The Pew study of 3,533 adults found 72 percent of Internet users visited a relative or a friend a day earlier, compared with 61 percent for nonusers. Internet users also were more likely to have phoned friends and relatives.
In February, a study by professors at Stanford University and the Free University of Berlin found that too much time on the Internet makes some people reclusive and less likely to interact with people face to face.
Steven Jones, a professor of communications at the University of Illinois-Chicago, said the Pew findings help bring balance to the debate on the Internet's social impact. He said the new study confirms his own research that Americans are learning to treat the Internet as a communications tool that is as fundamental as the telephone.
"It's penetrated into everyday life," Jones said. "It's used for what we might characterize as everyday conversation."

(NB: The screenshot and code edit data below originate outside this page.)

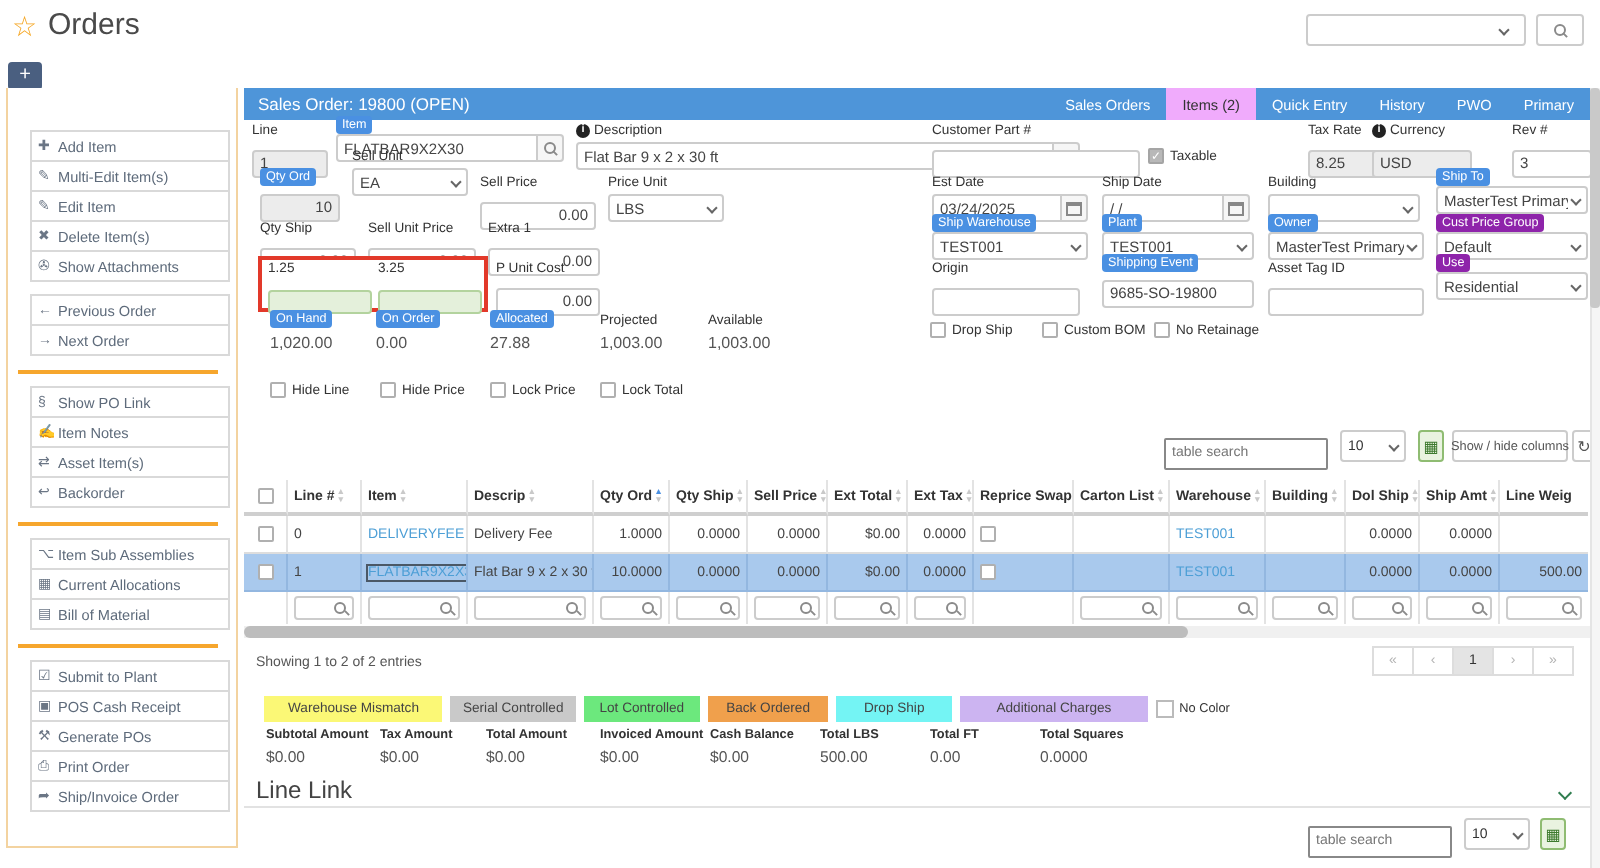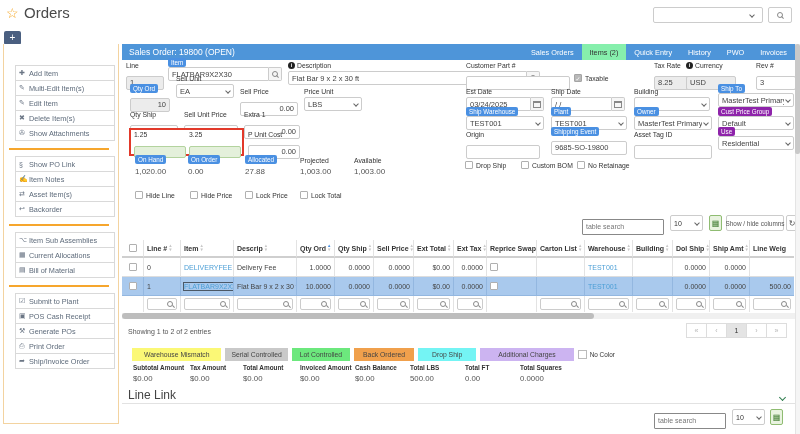"Items (2)" .tab.active { background: #86efac -> #f0abfc }
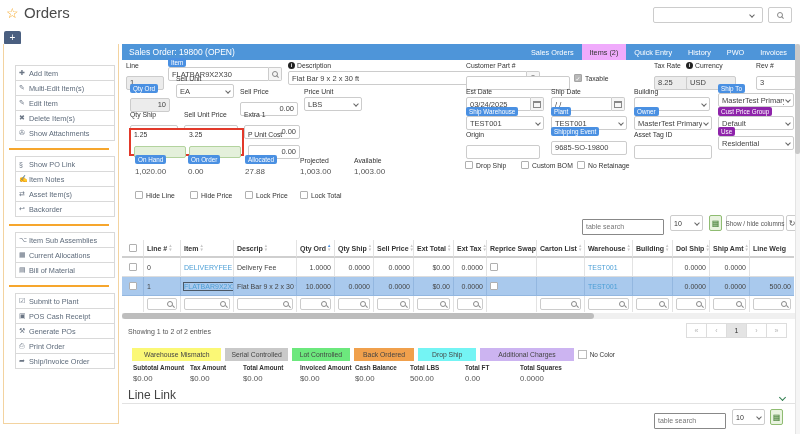"Invoices" div.tab { text: Invoices -> Primary }
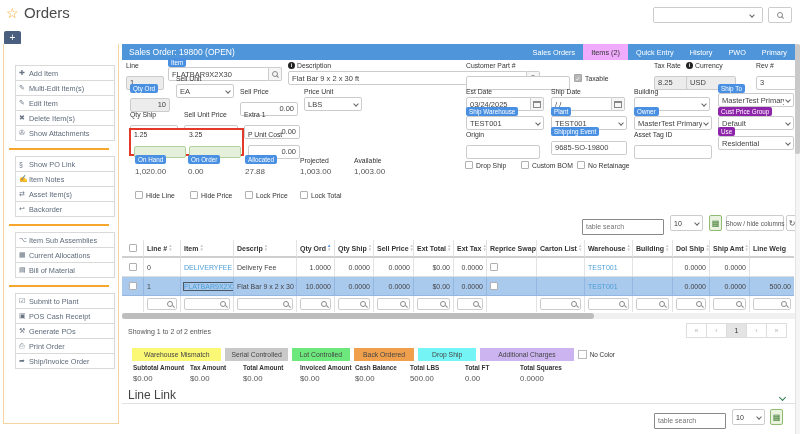"Previous Order" div.sgroup { html: none -> <div> <div> <span>←</span> <span>Previous Order</span> </div> <div> <span>→</span> <span>Next Order</span> </div> </div> }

Fifty-five percent of Internet users say e-mail has improved communications with family, while 66 percent believe contact with friends has increased because of e-mail.
Women are more likely than men to credit the Internet for improving ties. Among women, 60 percent reported better contact with family and 71 percent with friends.
Although contact increases, it does not necessarily bring relatives emotionally closer. Only 40 percent found e-mail bringing them closer to family, and only 25 percent said they learned more about their family since using e-mail. The numbers are higher for friends.
Lee Rainie, the Pew project's director, said families and friends are close to begin with, so it made sense that the Internet would not always make them closer. The important finding, he said, was the increase in contact.
The survey also found online use among women reaching par with that of men. Women now make up 50 percent of the online population, although men go online more frequently.
Additionally, women were more likely to seek health and religious information, research new jobs or play games online. Men were more likely to get news, sports and financial information, as well as shop and trade stocks online.
The random survey was based on telephone interviews conducted March 1-31 by Princeton Survey Research Associates. It has a margin of error of plus or minus 2.5 percentage points for the full survey and 3 percentage points for questions asked only of the 1,690 respondents who were Internet users.